Ford Sollers Holding LLC
- Native name: «Форд Соллерс Холдинг» ООО
- Company type: Private joint venture
- Industry: Automotive
- Founded: 1 October 2011; 14 years ago
- Defunct: October 2022
- Headquarters: Khimki, Moscow Oblast, Russia
- Key people: Adil Shirinov, CEO
- Revenue: $1.15 billion (2017)
- Operating income: −$279 million (2017)
- Net income: −$234 million (2017)
- Total assets: $847 million (2017)
- Total equity: −$563 million (2017)
- Owners: Ford Motor Company Sollers JSC

= Ford Sollers =

Joint venture

Ford Sollers was a joint venture between the American car manufacturer Ford and the Russian Sollers established in 2011, and dissolved in 2022. Ford Sollers was responsible for the production, import, and distribution of all Ford brand products, including vehicles, parts and accessories, in Russia.

==History==
On 1 October 2011, the CEO of Ford Alan Mulally and Sollers' general director Vadim Shvetsov announced the creation of an equally owned joint venture called Ford Sollers to produce Ford-branded cars.
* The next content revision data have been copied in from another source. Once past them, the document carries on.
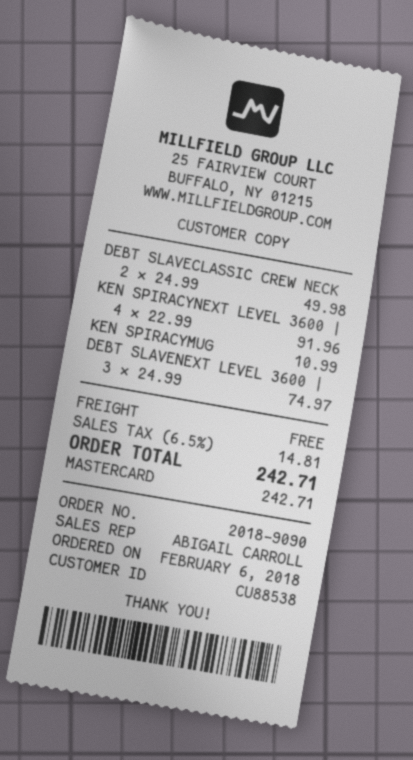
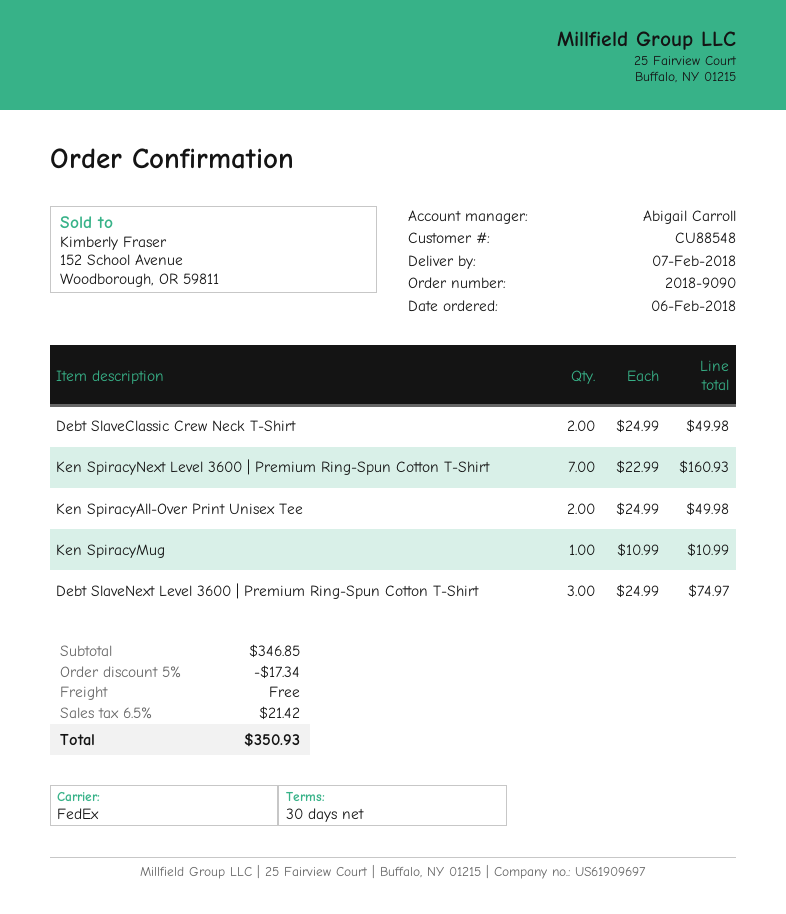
customer number: CU88538 -> CU88548
KEN SPIRACYNEXT LEVEL 3600 |: 4 x 22.99 = 91.96 -> 7 x 22.99 = 160.93
Ken SpiracyAll-Over Print Unisex Tee: none -> 2 x 24.99 = 49.98
discount: none -> 5% = 17.34
tax: 6.5% = 14.81 -> 6.5% = 21.42
total: 242.71 -> 350.93

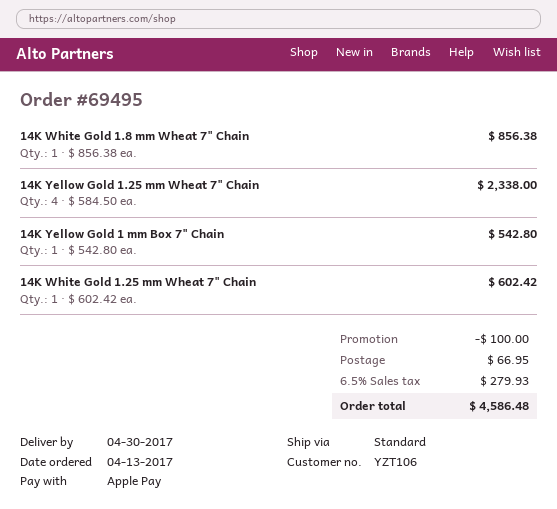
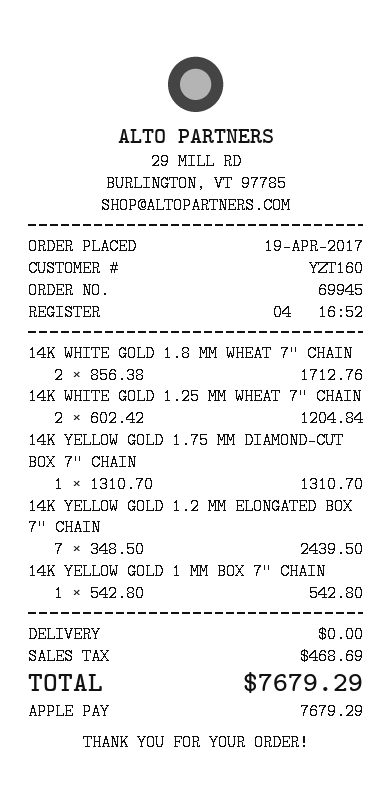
order number: 69495 -> 69945
order date: 2017-04-13 -> 2017-04-19
customer number: YZT106 -> YZT160
14K White Gold 1.8 mm Wheat 7" Chain: 1 x 856.38 = 856.38 -> 2 x 856.38 = 1712.76
14K Yellow Gold 1.25 mm Wheat 7" Chain: 4 x 584.50 = 2338.00 -> none
14K White Gold 1.25 mm Wheat 7" Chain: 1 x 602.42 = 602.42 -> 2 x 602.42 = 1204.84
14K YELLOW GOLD 1.75 MM DIAMOND-CUT BOX 7" CHAIN: none -> 1 x 1310.70 = 1310.70
14K YELLOW GOLD 1.2 MM ELONGATED BOX 7" CHAIN: none -> 7 x 348.50 = 2439.50
discount: 100.00 -> none
shipping: 66.95 -> 0.00
tax: 279.93 -> 468.69
total: 4586.48 -> 7679.29

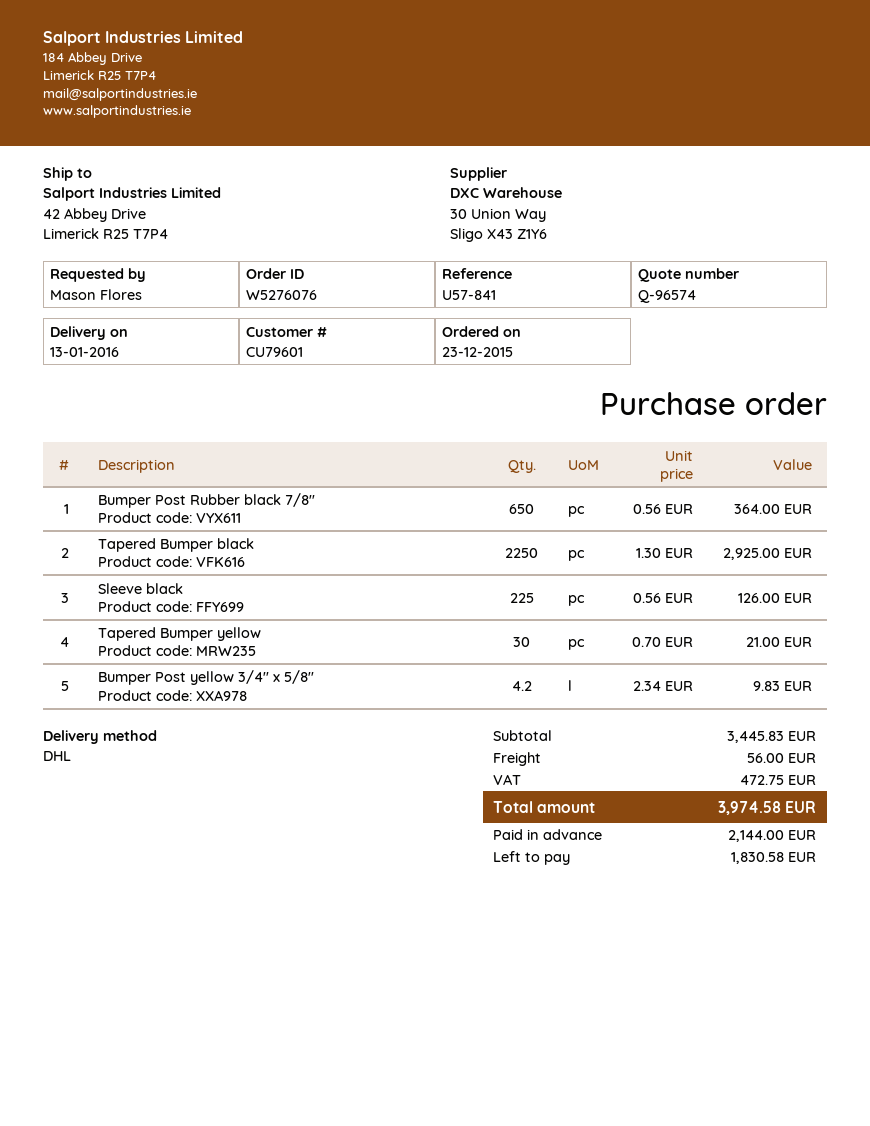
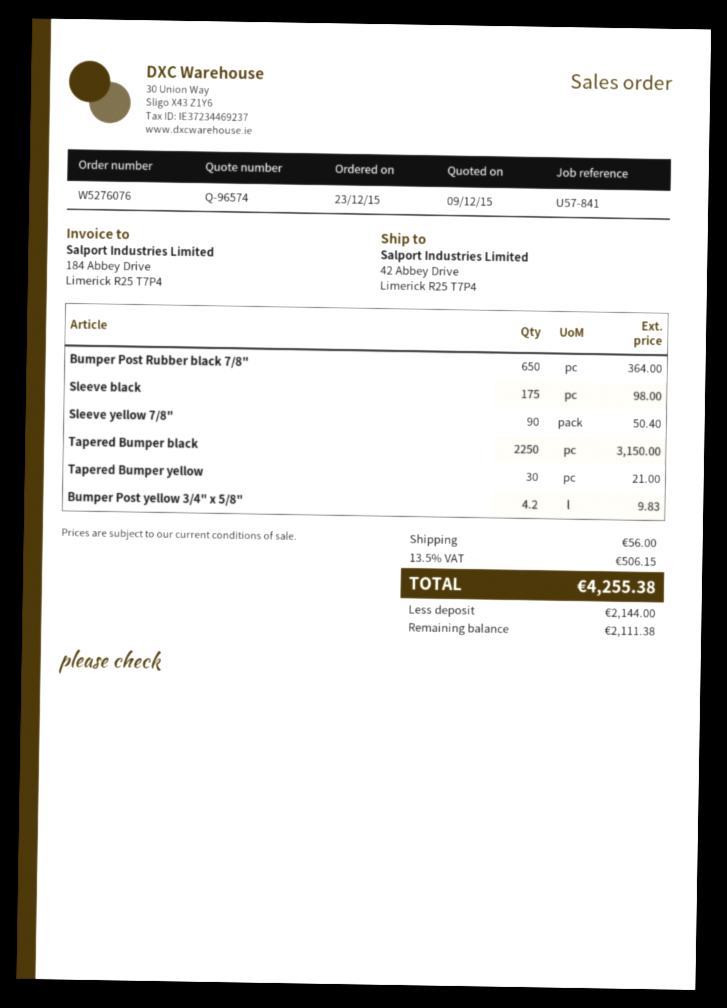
Tapered Bumper black: 2250 for 2925.00 -> 2250 for 3150.00
Sleeve black: 225 for 126.00 -> 175 for 98.00
Sleeve yellow 7/8": none -> 90 for 50.40
tax: 472.75 -> 506.15
total: 3974.58 -> 4255.38
balance: 1830.58 -> 2111.38

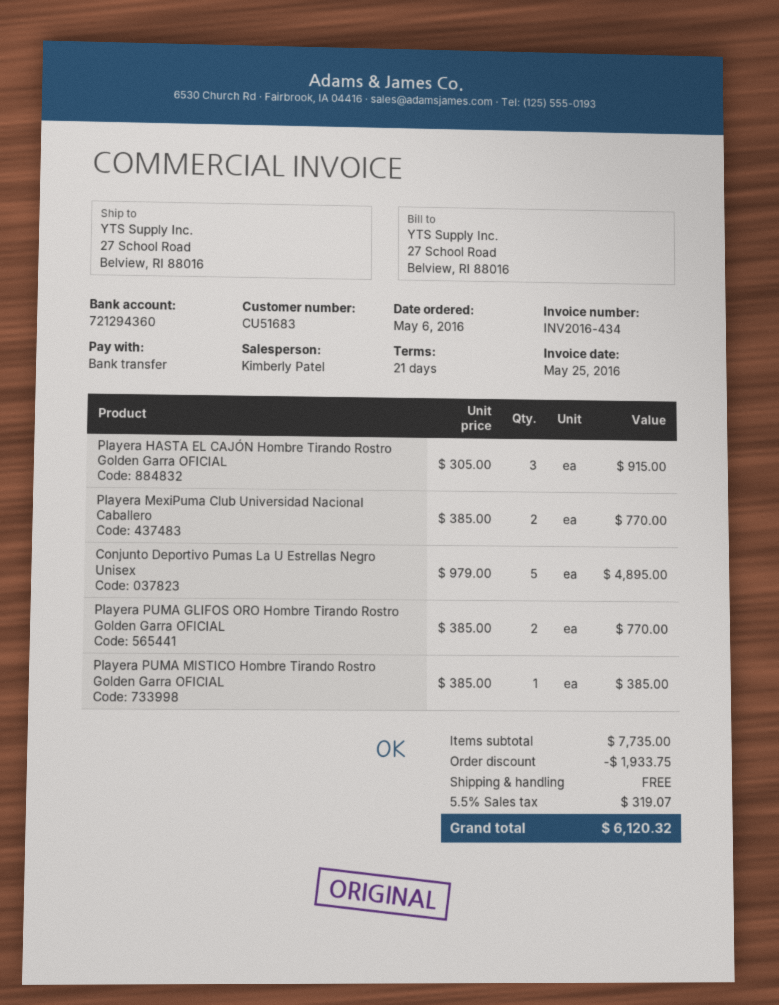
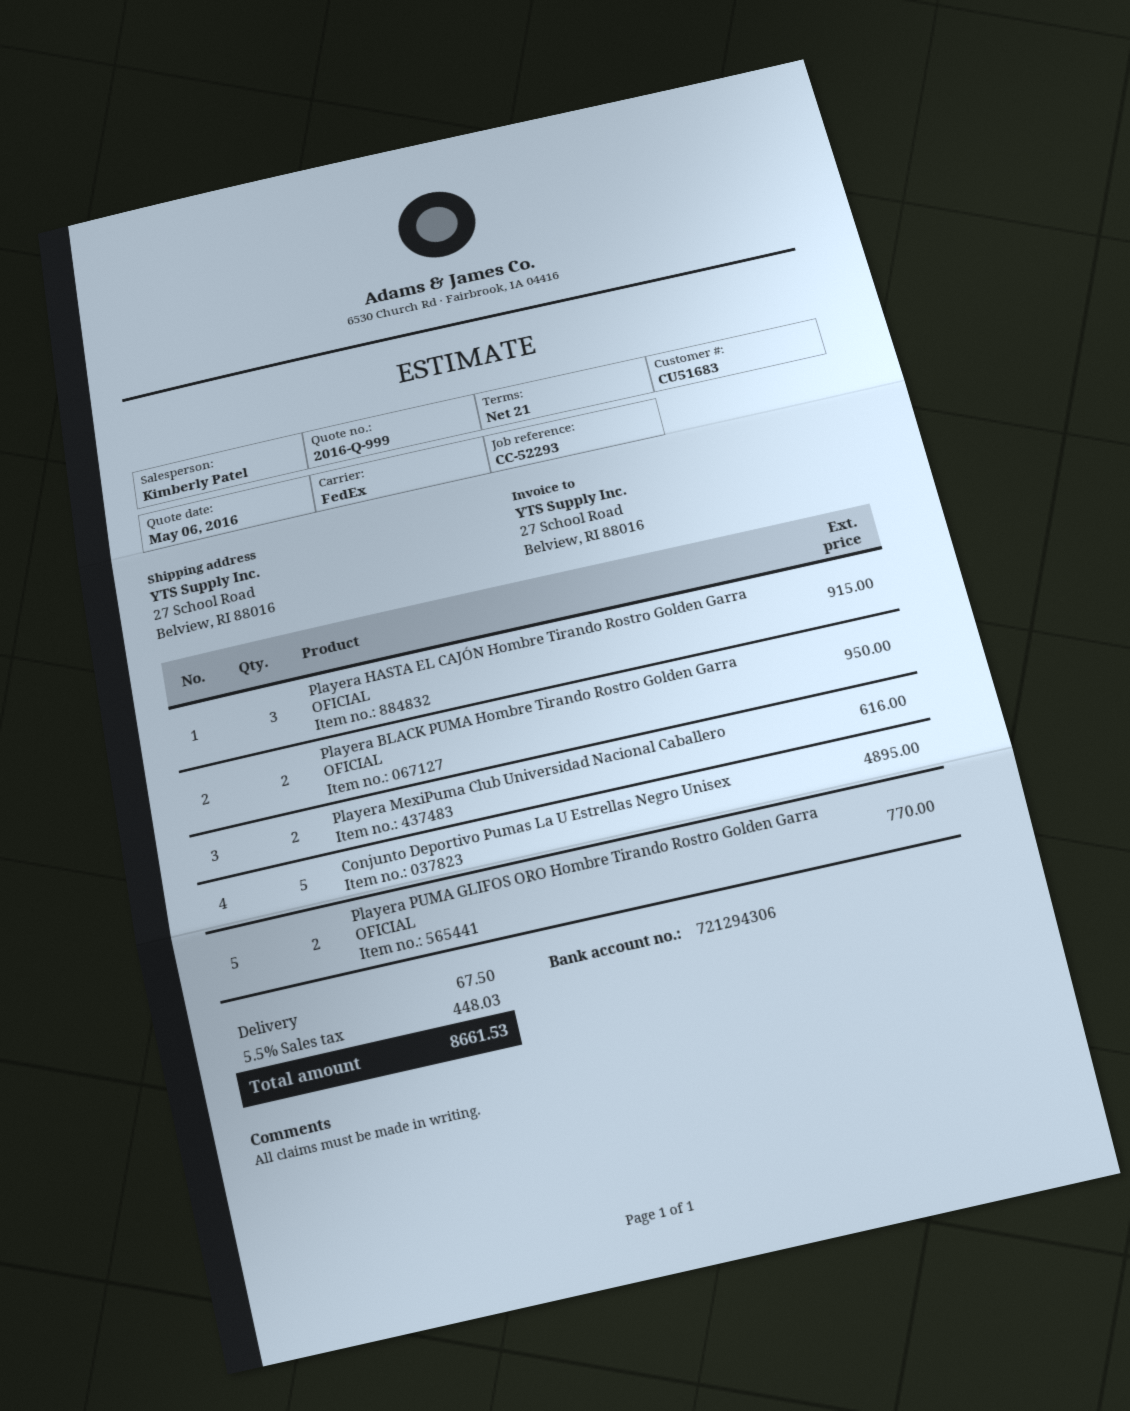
bank account: 721294360 -> 721294306
Playera MexiPuma Club Universidad Nacional Caballero: 2 for 770.00 -> 2 for 616.00
Playera PUMA MISTICO Hombre Tirando Rostro Golden Garra OFICIAL: 1 for 385.00 -> none
Playera BLACK PUMA Hombre Tirando Rostro Golden Garra OFICIAL: none -> 2 for 950.00
discount: 1933.75 -> none
shipping: 0.00 -> 67.50
tax: 5.5% = 319.07 -> 5.5% = 448.03
total: 6120.32 -> 8661.53

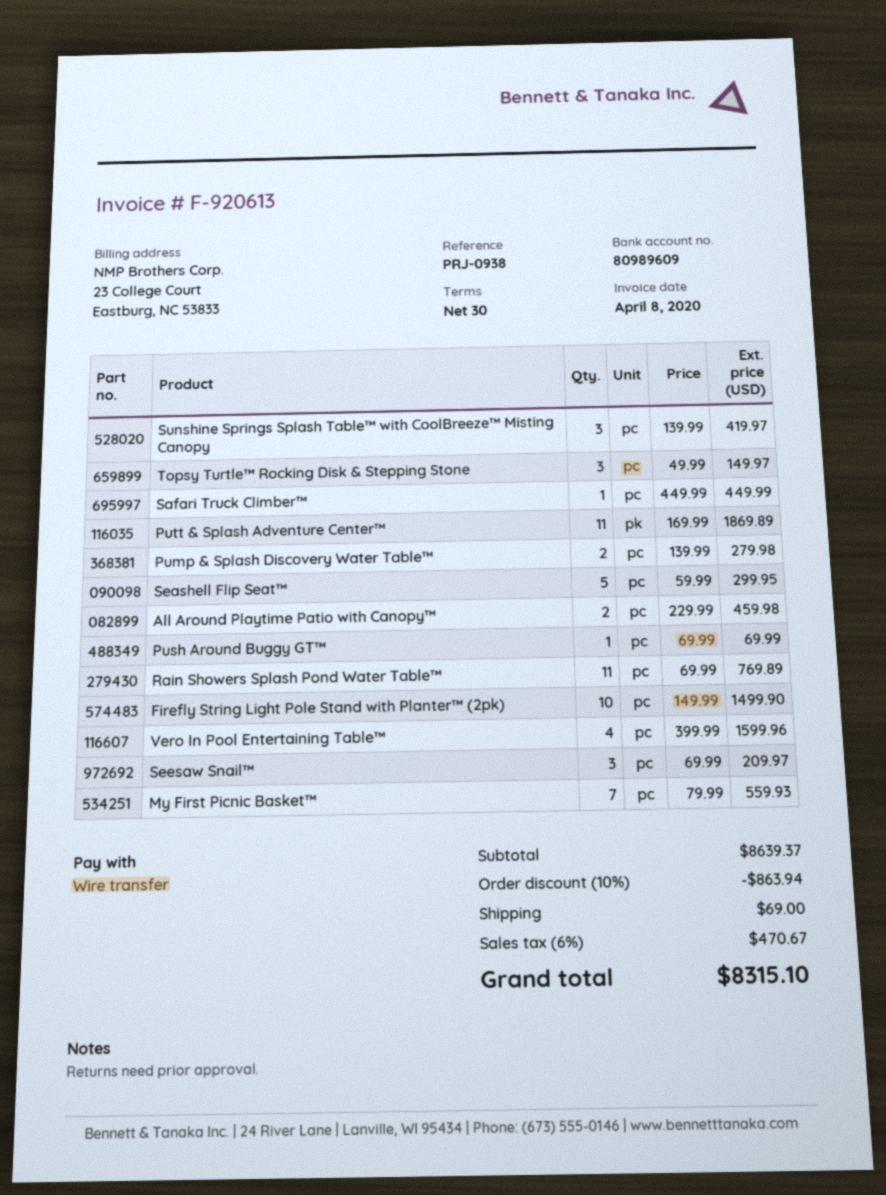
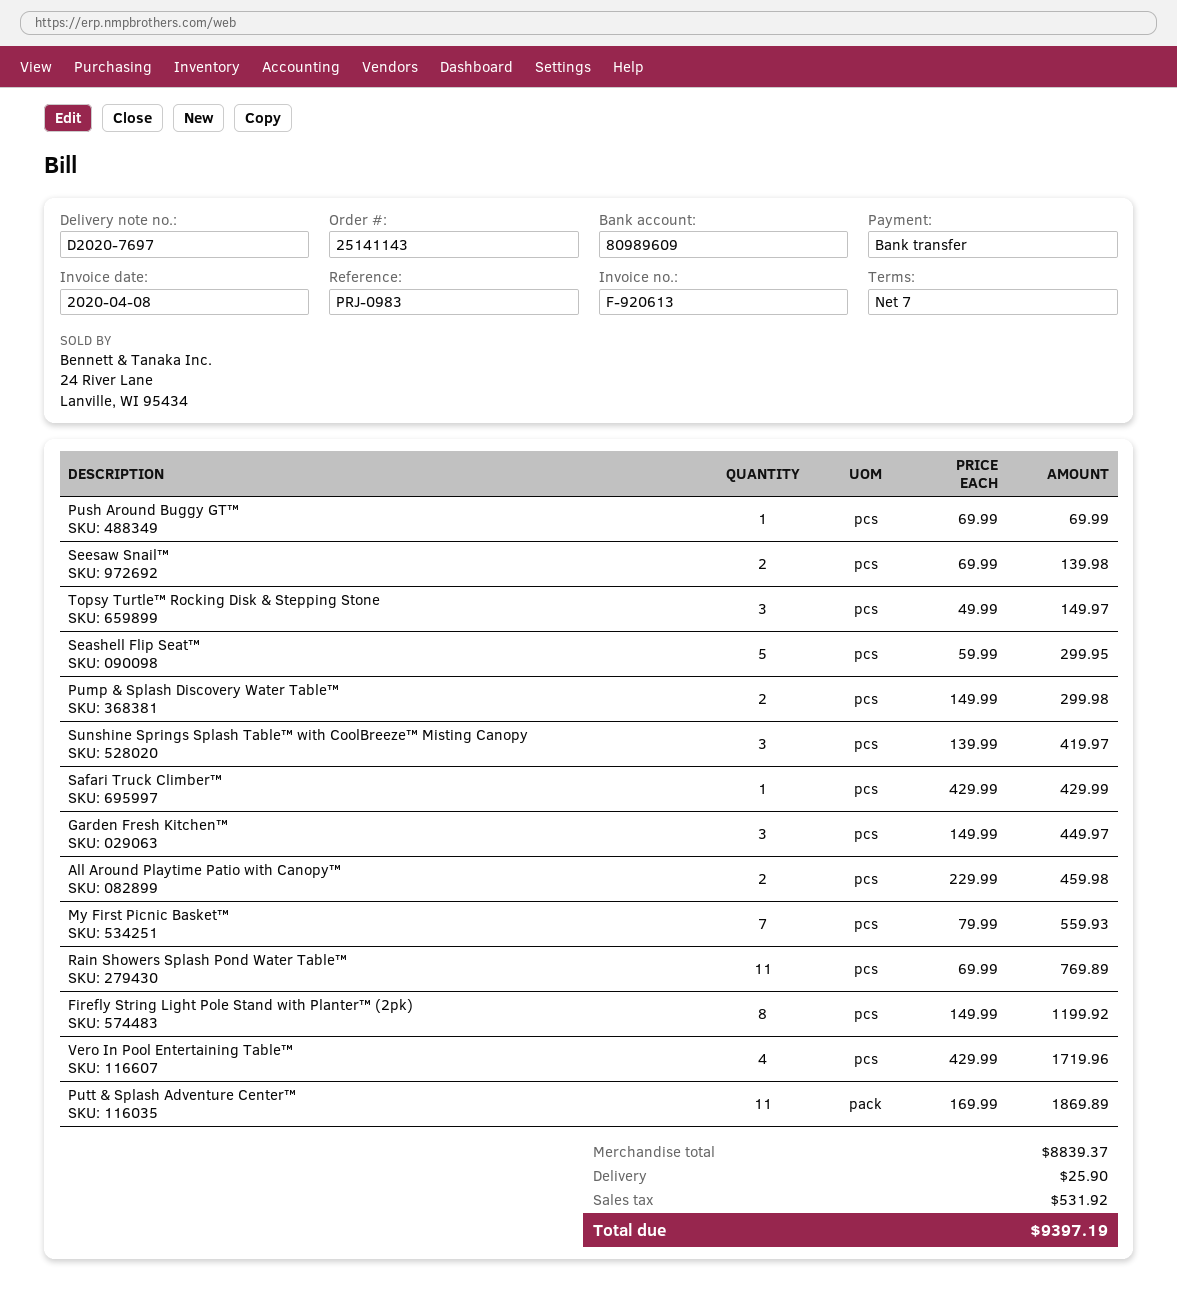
payment terms: 30 days -> 7 days
reference: PRJ-0938 -> PRJ-0983
Safari Truck Climber™: 1 x 449.99 = 449.99 -> 1 x 429.99 = 429.99
Pump & Splash Discovery Water Table™: 2 x 139.99 = 279.98 -> 2 x 149.99 = 299.98
Firefly String Light Pole Stand with Planter™ (2pk): 10 x 149.99 = 1499.90 -> 8 x 149.99 = 1199.92
Vero In Pool Entertaining Table™: 4 x 399.99 = 1599.96 -> 4 x 429.99 = 1719.96
Seesaw Snail™: 3 x 69.99 = 209.97 -> 2 x 69.99 = 139.98
Garden Fresh Kitchen™: none -> 3 x 149.99 = 449.97
subtotal: 8639.37 -> 8839.37
discount: 10% = 863.94 -> none
shipping: 69.00 -> 25.90
tax: 470.67 -> 531.92
total: 8315.10 -> 9397.19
The new company took control of the Ford's factory in Vsevolozhsk, near Saint Petersburg, (opened in 2002) and two Sollers' factories in Tatarstan region, one in Yelabuga and the other in Naberezhnye Chelny. The head offices/product development centre were established in Khimki, Moscow.

Ford had already been producing the Mondeo and Focus car lines in Vsevolozhsk, then the first model produced by the venture in Yelabuga was the Ford Transit. Later, at the same location, started the production of the Kuga, and the Explorer. For the Naberezhny Chelny plant, the Ecosport began in 2014, and the Fiesta began in 2015.

In September 2015, Ford Sollers launched at Yelabuga the first engine plant of a foreign brand in Russia. The plant produces three versions of the 1.6L Duratec engine with 85 hp, 105 hp and 125 hp.

Since 2015, Ford Sollers has been realizing social program Driving Skills for Life Academy aimed at teaching safe driving techniques to young drivers.

On 27 March 2019, Ford announced it was restructuring its agreement with Sollers and it will discontinue its passenger vehicle portfolio in Russia to help deliver a more competitive and sustainably profitable business going forward.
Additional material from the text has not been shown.